• [Activity]:
Return each line of the records below that contains the word "cases".

• [Supplied records]:
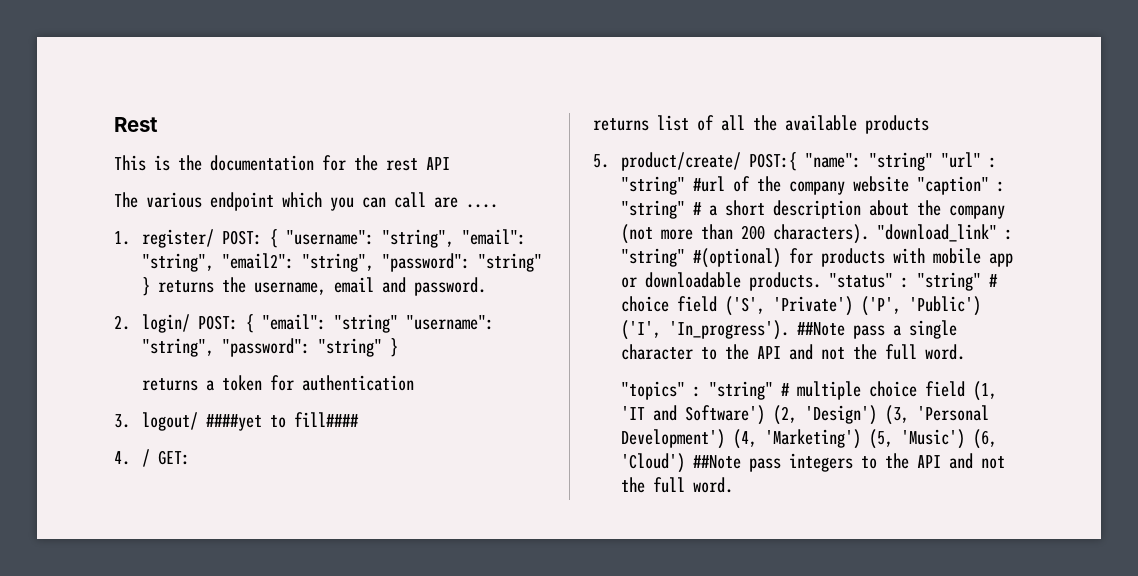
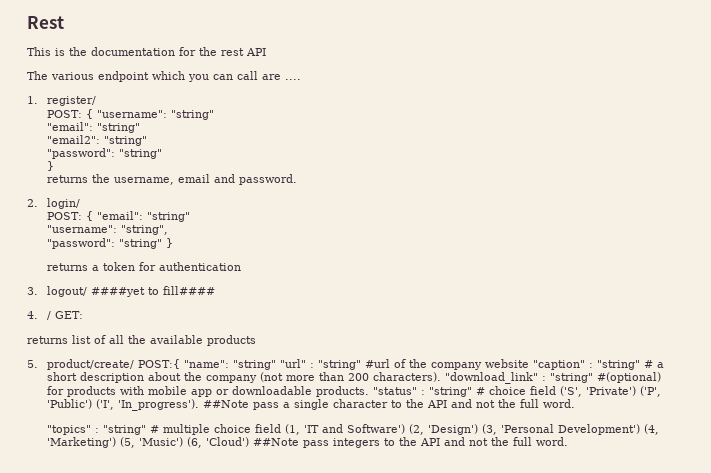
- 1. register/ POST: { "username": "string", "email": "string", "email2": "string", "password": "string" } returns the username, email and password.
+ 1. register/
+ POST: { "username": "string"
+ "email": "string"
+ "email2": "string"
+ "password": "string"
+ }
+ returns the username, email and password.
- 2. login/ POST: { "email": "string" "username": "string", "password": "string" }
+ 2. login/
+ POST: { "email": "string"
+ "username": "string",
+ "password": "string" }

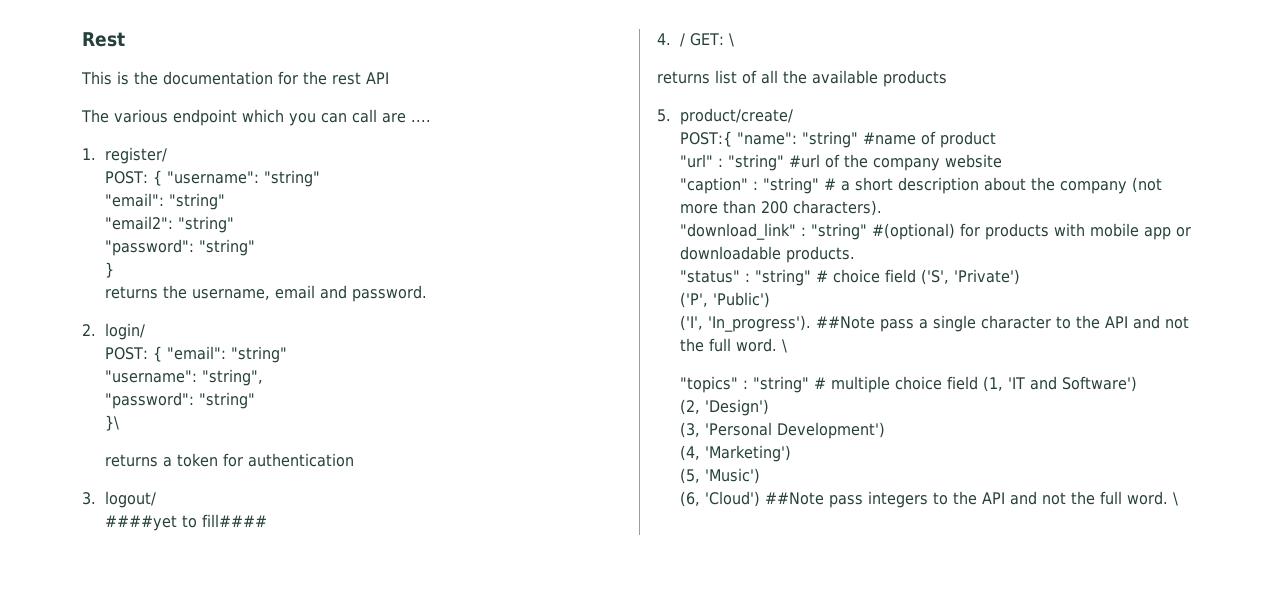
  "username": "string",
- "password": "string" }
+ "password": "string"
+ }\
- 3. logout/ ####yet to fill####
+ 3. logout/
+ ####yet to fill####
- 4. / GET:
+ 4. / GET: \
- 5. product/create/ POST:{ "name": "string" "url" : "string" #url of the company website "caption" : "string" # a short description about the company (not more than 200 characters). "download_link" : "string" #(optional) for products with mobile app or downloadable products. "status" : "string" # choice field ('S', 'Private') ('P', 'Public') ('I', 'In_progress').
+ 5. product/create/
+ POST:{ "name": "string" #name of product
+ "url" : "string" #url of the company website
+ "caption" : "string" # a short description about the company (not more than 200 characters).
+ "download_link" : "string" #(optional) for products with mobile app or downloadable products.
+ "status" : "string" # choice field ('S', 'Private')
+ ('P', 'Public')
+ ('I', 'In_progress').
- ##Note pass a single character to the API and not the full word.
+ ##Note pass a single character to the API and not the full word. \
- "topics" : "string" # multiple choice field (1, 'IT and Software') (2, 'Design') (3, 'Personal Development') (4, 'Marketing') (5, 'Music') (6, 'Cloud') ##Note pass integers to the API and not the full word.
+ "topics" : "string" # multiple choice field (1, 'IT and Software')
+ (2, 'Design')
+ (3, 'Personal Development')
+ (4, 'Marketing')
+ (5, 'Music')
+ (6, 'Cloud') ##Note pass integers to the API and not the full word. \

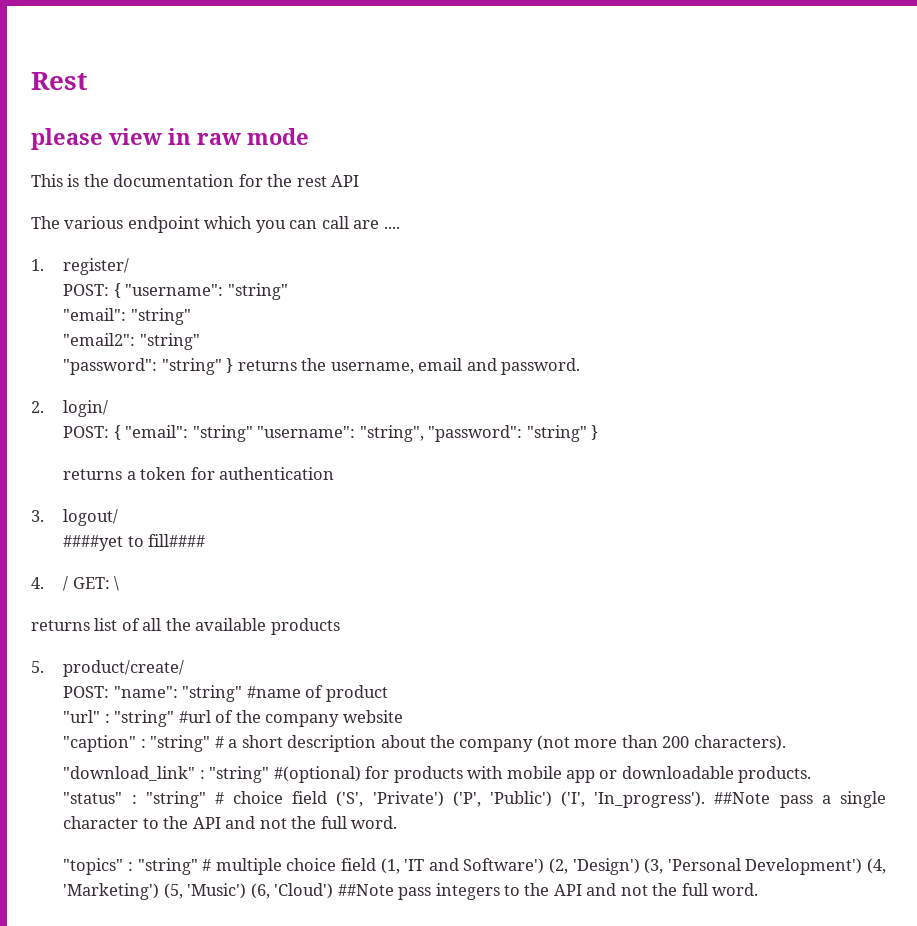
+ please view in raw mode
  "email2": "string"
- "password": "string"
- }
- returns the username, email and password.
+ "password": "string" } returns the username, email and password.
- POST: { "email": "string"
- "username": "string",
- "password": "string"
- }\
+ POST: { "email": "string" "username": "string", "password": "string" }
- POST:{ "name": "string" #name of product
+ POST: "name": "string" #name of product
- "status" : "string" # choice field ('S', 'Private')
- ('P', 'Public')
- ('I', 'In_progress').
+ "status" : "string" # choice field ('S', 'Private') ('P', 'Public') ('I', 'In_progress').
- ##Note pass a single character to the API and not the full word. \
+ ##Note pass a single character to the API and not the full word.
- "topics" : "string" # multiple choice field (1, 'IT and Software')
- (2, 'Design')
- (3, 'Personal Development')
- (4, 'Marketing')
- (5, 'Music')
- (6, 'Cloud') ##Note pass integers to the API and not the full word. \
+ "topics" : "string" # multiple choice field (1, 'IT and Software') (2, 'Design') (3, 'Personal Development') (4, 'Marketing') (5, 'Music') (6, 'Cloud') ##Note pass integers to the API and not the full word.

---

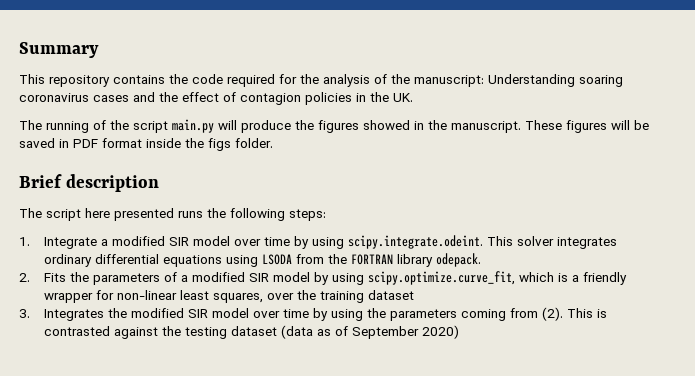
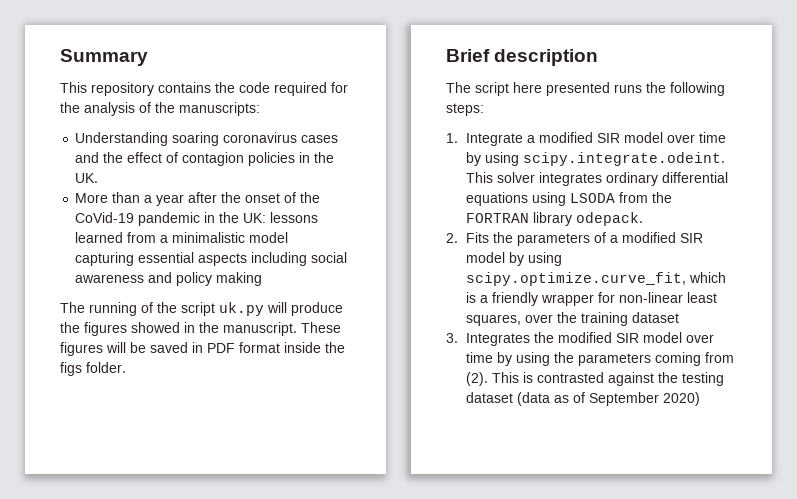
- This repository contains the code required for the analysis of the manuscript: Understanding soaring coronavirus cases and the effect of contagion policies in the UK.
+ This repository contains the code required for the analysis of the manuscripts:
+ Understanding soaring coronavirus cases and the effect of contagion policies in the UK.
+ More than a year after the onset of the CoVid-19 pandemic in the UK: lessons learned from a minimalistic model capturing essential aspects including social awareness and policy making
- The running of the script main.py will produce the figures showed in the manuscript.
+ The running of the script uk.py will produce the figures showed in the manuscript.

• [Response to this exercise]:
- This repository contains the code required for the analysis of the manuscript: Understanding soaring coronavirus cases and the effect of contagion policies in the UK.
+ Understanding soaring coronavirus cases and the effect of contagion policies in the UK.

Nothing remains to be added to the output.